Et le Tai Chi Chuan dans tout ça?

Mis à jour : 14 août 2019


Taichi Chuan, art martial interne, pratique de santé, chemin de connaissance, creuset  de la tradition millénaire chinoise.


Taichi Chuan ou Taiji Quan?

Il y a deux manières d'orthographier cet art, la plus répandus dans nos contrées est Taichi Chuan, et puis il y a la transcription en pin yin, la transcription phonétique chinoise officielle : Taiji Quan , qui si on voulait se rapprocher de la prononciation juste, se prononcerait "taïdji tchouane". Voilà, ceci étant dit, par commodité, habitude et facilité de compréhension, j'utiliserai principalement la première ortographe, Taichi Chuan.


Une définition du Taichi Chuan

Le terme Taichi seul est avant tout un concept, concept représenté par ce symbole bien connu de tous, d'un cercle contenant le Yin (noir) et le Yang (blanc),  avec un point noire dans le blanc, un point blanc dans le noir. Yin et du Yang, deux principes opposés et complémentaires en interaction, transformation et perpétuel mouvement, chacun contenant le germe de l'autre.

Le terme Chuan se traduit lui par "poing" et par extension "boxe". Le Taichi Chuan peut donc se traduire par "Boxe du Taichi ", art martial basé sur les principes du Taichi, interaction dynamique du Yin et du Yang et toutes les idées que cela sous-tend (perpétuel changement, accord dynamique des contraires, vide médian pivot autour duquel ces deux principes s'articulent, circularité, spirale).

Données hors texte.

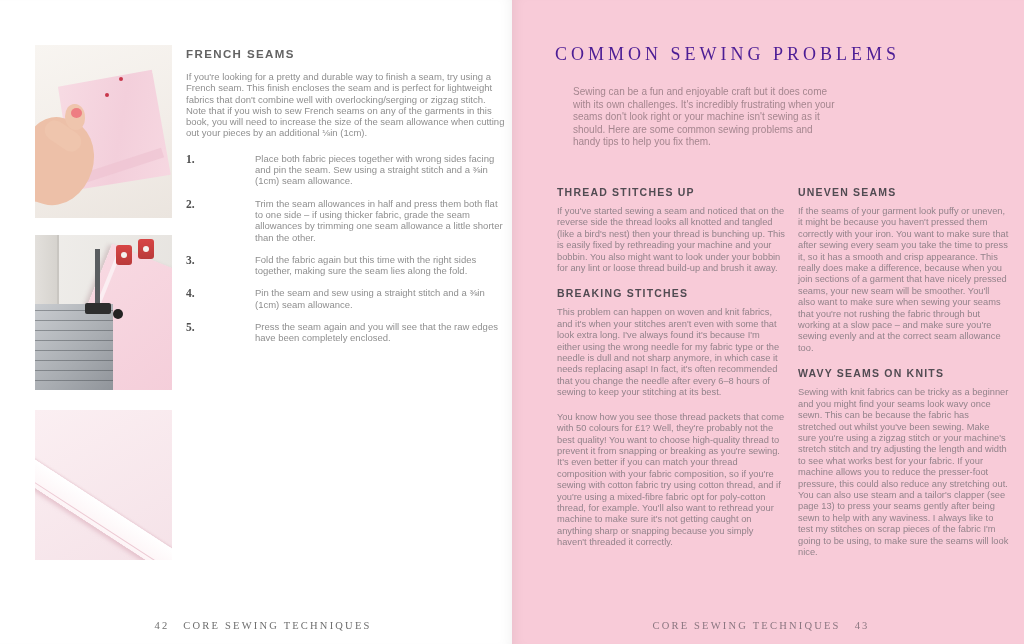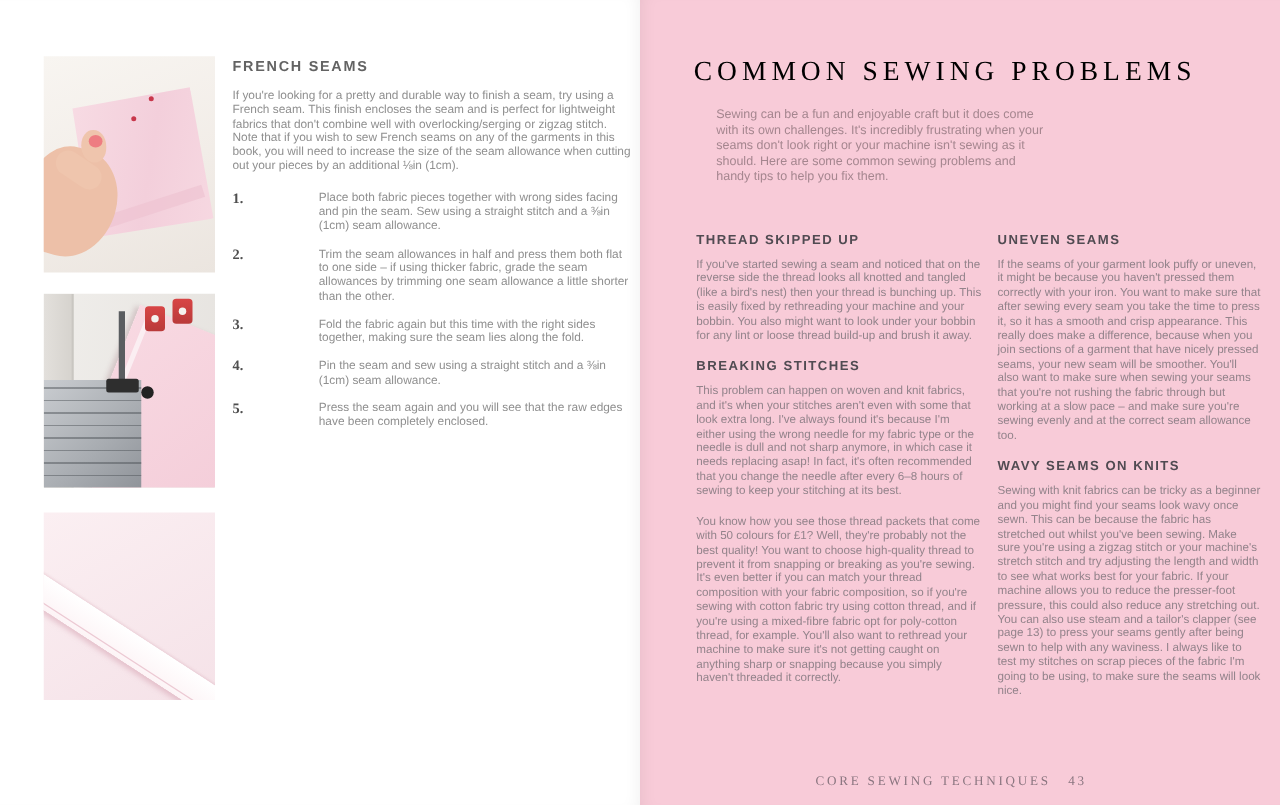--- a/index.html
+++ b/index.html
@@ -73,7 +73,7 @@
   
   .chapter-title { position:absolute; left:43px; top:44px; width:440px;
     font-family:"Liberation Serif", serif; font-weight:normal;
-    font-size:22px; letter-spacing:4px; color:#000000; white-space:nowrap; }
+    font-size:18px; letter-spacing:4px; color:#4c1d95; white-space:nowrap; }
   .pink-intro { position:absolute; left:45px; top:86px; width:268px;
     font-size:10px; line-height:12.6px; color:#a5868f;margin-left:16px; }
   .pink-cols { position:absolute; left:45px; top:186px; width:452px; display:flex; }

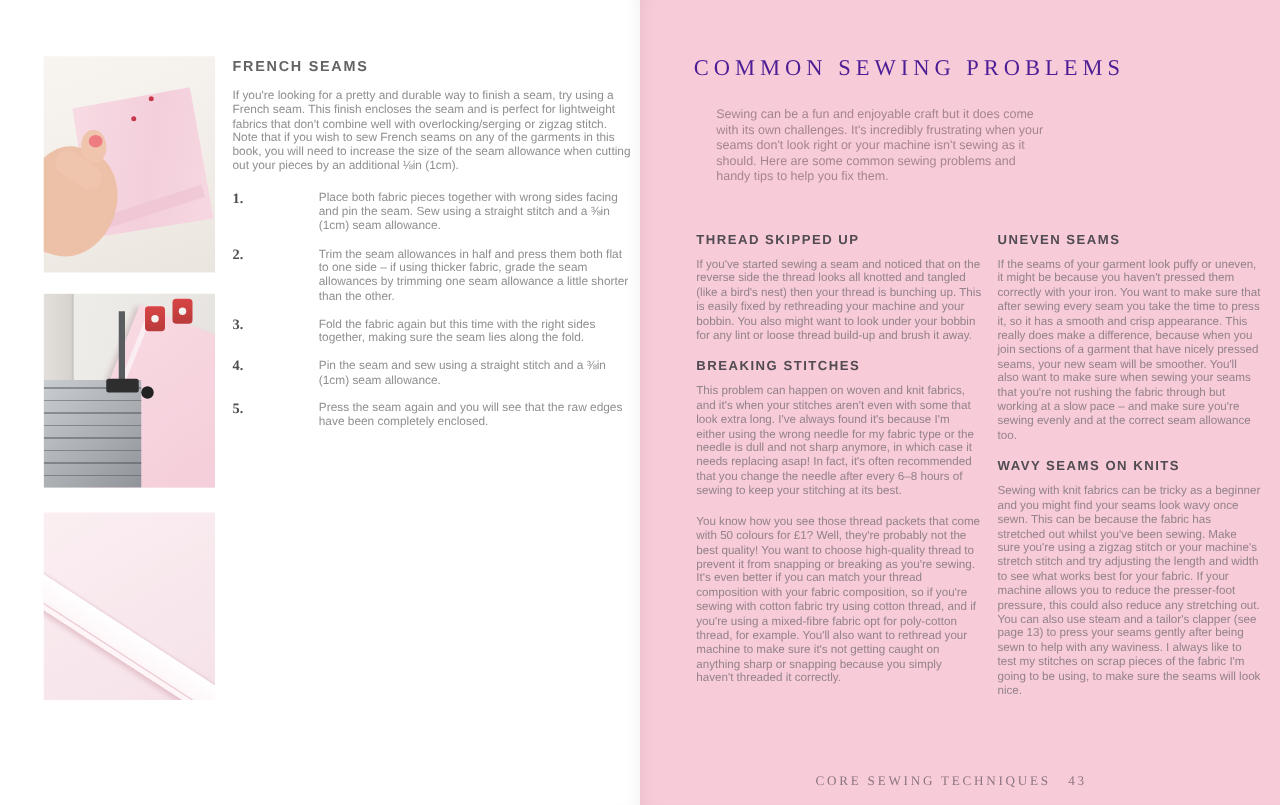--- a/index.html
+++ b/index.html
@@ -166,7 +166,7 @@
     <div class="pink-cols">
       <div class="pink-col1">
         <div class="pink-section">
-          <h3 class="pink-heading">THREAD SKIPPED UP</h3>
+          <h3 class="pink-heading">THREAD STITCHES UP</h3>
           <p class="pink-body">If you've started sewing a seam and noticed that on the reverse side the thread looks all knotted and tangled (like a bird's nest) then your thread is bunching up. This is easily fixed by rethreading your machine and your bobbin. You also might want to look under your bobbin for any lint or loose thread build-up and brush it away.</p>
         </div>
         <div class="pink-section">

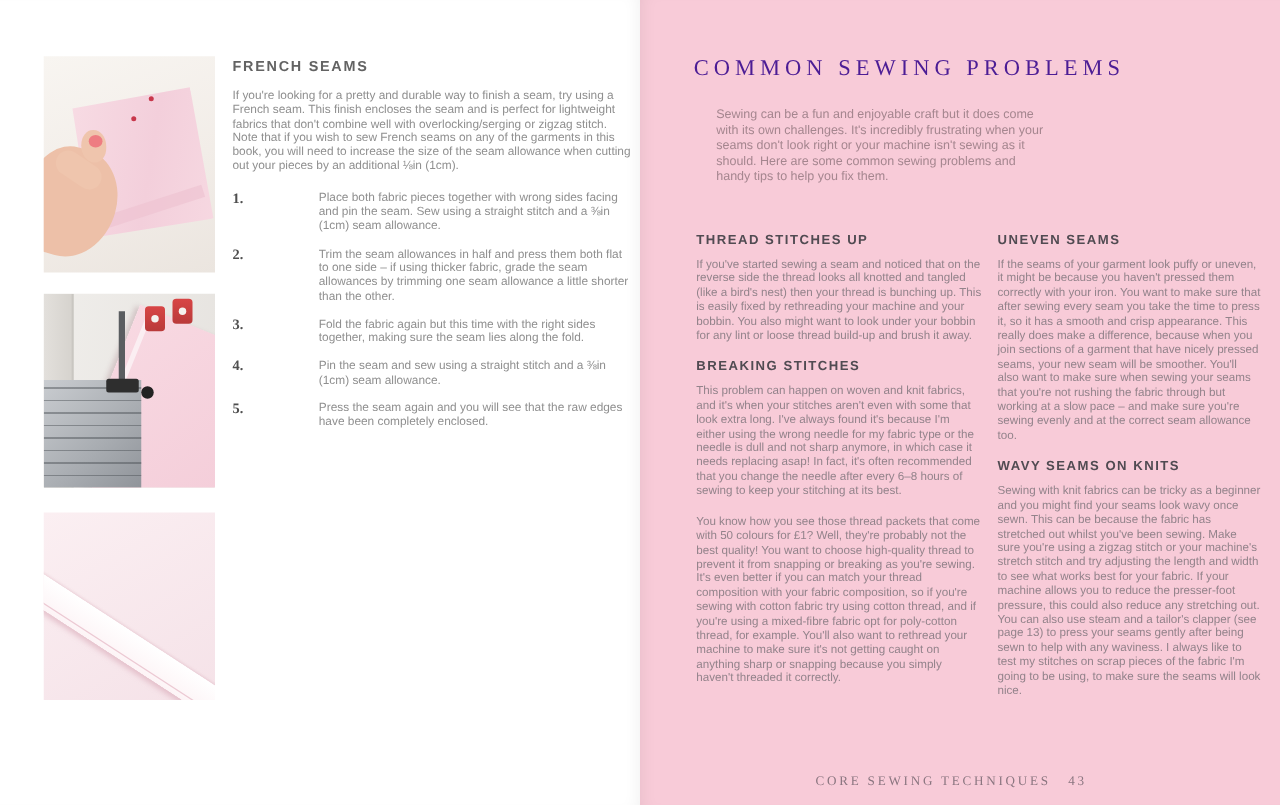--- a/index.html
+++ b/index.html
@@ -156,6 +156,9 @@
       </ol>
     </div>
 
+    <div class="footer footer-left">
+      <span class="pgnum">42</span><span>CORE SEWING TECHNIQUES</span>
+    </div>
   </div>
 
   <div class="page page-right">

Le Taichi Chuan peut donc se traduire par "Boxe du Taichi ", art martial basé sur les principes du Taichi, interaction dynamique du Yin et du Yang et toutes les idées que cela sous-tend.

Wu et Wen

Dans l’approche traditionnelle l’art martial trouve son équilibre entre les vertus « civiles » Wen, préserver la santé, équilibrer corps et esprit, nourrir le principe vital, et les vertus « martiales » Wu, entrainement aux techniques de combat, développement des aptitudes physiques.

Précisons que le Taichi Chuan ne se réduit pas à l'apprentissage d'une forme, celle-ci n'est qu'un aspect de la pratique. L'essentiel de la pratique passe par les Jiben Gong, exercices fondamentaux, et le Nei Gong, travail interne,  qui viendront nourrir la forme et la façonner de l'intérieur. C'est le chemin qu'empruntent les arts martiaux dits internes:  l'aspect invisible, informel, détermine et anime la forme, le visible. Cependant la forme étant le contenant on se doit d'équilibrer la pratique en  cultivant la précision du geste et la condition physique. De même la lenteur n'est qu'un moyen et non une fin en soit, ainsi la pratique peut aussi bien être rapide, explosive alors qu'à l'opposé certains exercices peuvent exiger l'immobilité.


Taichi-gym et Taichi Chuan

On pourrait dire qu'en Chine il y a deux Taichi Chuan: la gymnastique et l'art martial. En Occident quand on pense au Taichi Chuan on a immédiatement ce cliché d'un groupe de gens en tenue chinoise pratiquant une chorégraphie lente et douce aux aurores au coeur d'un parc.

Ça, ce n'est qu'un des aspects de la pratique, celui que l'on peut relier à une gymnastique prophylactique, c'est ce que j'appelle par commodité le taich-gym. Ici, point de Chuan, point de boxe. Et puis il y a l'art martial traditionnel, le Taichi avec le Chuan. Là, en Chine, vous ne verrez que rarement une chorégraphie pratiquée en groupe, mais des pratiquants s'exerçant séparément à un mouvement, un exercice, un "éducatif" particulier, souvent en tenu de tous les jours ou survêtement, rarement en tenues “chinoises”. Et si pratique à deux il y a, c'est au travers d'une confrontation martiale, le Tuishou qui développe certaines qualités propres au Taichi Chuan ou le sparring libre, le Sanshou. Le public et leur condition physique est là aussi bien différent, même si tous les âges s'y côtoient, la pratique traditionnelle et martiale rassemble souvent beaucoup plus d'hommes.


En conclusion

Le Taichi Chuan ne saurait donc être réduit à une simple gymnastique douce, une idée d'ailleurs bien vite oubliée pour celui qui aborde cette pratique et réalise l'étendue de sa finesse technique et l'engagement physique et intérieur nécessaire. Ainsi, au-delà des idées reçues le Taich Chuan peut faire transpirer et emmène inévitablement son lot de courbatures.

Comme tout art c'est avant tout une Voie, une "mise en accord", un chemin vers l'extérieur (les autres, la nature...), vers l'intérieur (connaissance de Soi), un pont entre les deux. Un art qui nous parle de rythmes, de résonance et d'écoute.